The datasets come from placebo control subjects to pharmacological treatments (n = 65), of which two studies have been published (Lissek et al., 2019, 2022), and from the sample of a study using context modulation (n = 44) (Lissek et al., 2020). The total sample consisted of 53 males and 56 females (control subjects 31 males and 34 females, context subjects 22 males and 22 females). In the controls group, 28 subjects showed renewal while 37 did not, in the context group 21 subjects showed renewal while 23 did not.

2.2 Ethics statement

The studies underlying this analysis conformed to the Ethics of the Word Medical Association (Declaration of Helsinki) and were approved by the local ethics board of the Ruhr University Bochum (Reg.No. 3022–10 dated 11.02.2016). All subjects participated after giving written informed consent.

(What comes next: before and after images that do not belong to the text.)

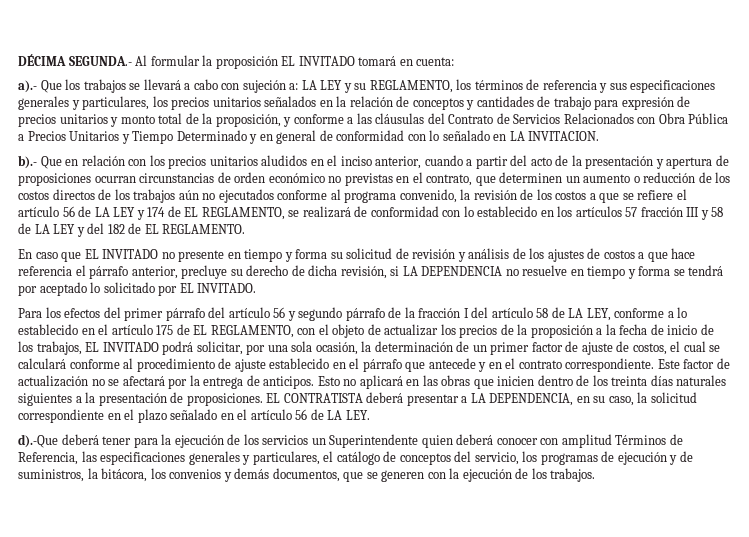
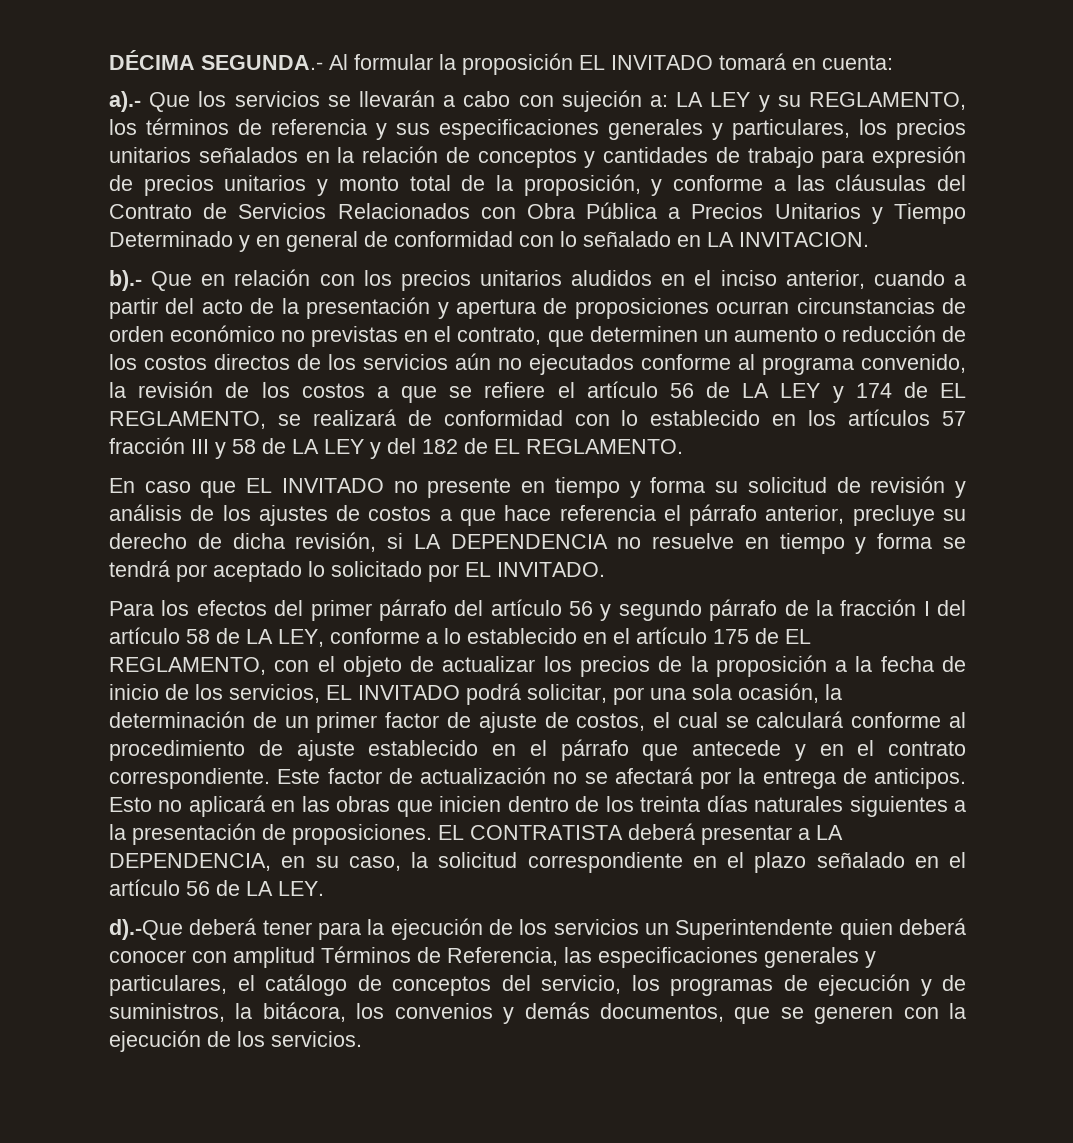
- a).- Que los trabajos se llevará a cabo con sujeción a:
+ a).- Que los servicios se llevarán a cabo con sujeción a:
- b).- Que en relación con los precios unitarios aludidos en el inciso anterior, cuando a partir del acto de la presentación y apertura de proposiciones ocurran circunstancias de orden económico no previstas en el contrato, que determinen un aumento o reducción de los costos directos de los trabajos aún no ejecutados conforme al programa convenido, la revisión de los costos a que se refiere el artículo 56 de LA LEY y 174 de EL REGLAMENTO, se realizará de conformidad con lo establecido en los artículos 57 fracción III y 58 de LA LEY y del 182 de EL REGLAMENTO.
+ b).- Que en relación con los precios unitarios aludidos en el inciso anterior, cuando a partir del acto de la presentación y apertura de proposiciones ocurran circunstancias de orden económico no previstas en el contrato, que determinen un aumento o reducción de los costos directos de los servicios aún no ejecutados conforme al programa convenido, la revisión de los costos a que se refiere el artículo 56 de LA LEY y 174 de EL REGLAMENTO, se realizará de conformidad con lo establecido en los artículos 57 fracción III y 58 de LA LEY y del 182 de EL REGLAMENTO.
- Para los efectos del primer párrafo del artículo 56 y segundo párrafo de la fracción I del artículo 58 de LA LEY, conforme a lo establecido en el artículo 175 de EL REGLAMENTO, con el objeto de actualizar los precios de la proposición a la fecha de inicio de los trabajos, EL INVITADO podrá solicitar, por una sola ocasión, la determinación de un primer factor de ajuste de costos, el cual se calculará conforme al procedimiento de ajuste establecido en el párrafo que antecede y en el contrato correspondiente.
+ Para los efectos del primer párrafo del artículo 56 y segundo párrafo de la fracción I del artículo 58 de LA LEY, conforme a lo establecido en el artículo 175 de EL REGLAMENTO, con el objeto de actualizar los precios de la proposición a la fecha de inicio de los servicios, EL INVITADO podrá solicitar, por una sola ocasión, la determinación de un primer factor de ajuste de costos, el cual se calculará conforme al procedimiento de ajuste establecido en el párrafo que antecede y en el contrato correspondiente.
- d).-Que deberá tener para la ejecución de los servicios un Superintendente quien deberá conocer con amplitud Términos de Referencia, las especificaciones generales y particulares, el catálogo de conceptos del servicio, los programas de ejecución y de suministros, la bitácora, los convenios y demás documentos, que se generen con la ejecución de los trabajos.
+ d).-Que deberá tener para la ejecución de los servicios un Superintendente quien deberá conocer con amplitud Términos de Referencia, las especificaciones generales y particulares, el catálogo de conceptos del servicio, los programas de ejecución y de suministros, la bitácora, los convenios y demás documentos, que se generen con la ejecución de los servicios.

2.3 Predictive learning task

The present study used the same or similar methods as in a number of our prior publications (among others; Lissek et al., 2013, 2015a,b, 2016). Therefore, we are using similar text for the task descriptions.

The studies from which the fMRI datasets were derived applied a predictive learning task originally designed by Üngör and Lachnit (2006), to investigate associative extinction learning and the context-related renewal effect without a fear component. In the predictive learning task, participants learn to associate several stimuli/cues (food items) with particular consequences (occurrence or non-occurrence of a stomach ache) in different contexts (restaurants). They do so by taking the role of a physician who has to predict whether their patient will develop a stomach ache after eating certain foods. The learning process consists of the three successive phases of (a) acquisition of associations, (b) extinction phase, and (c) test/recall phase (see Table 1). In the extinction phase, previously acquired associations between an item of food and stomach ache are extinguished.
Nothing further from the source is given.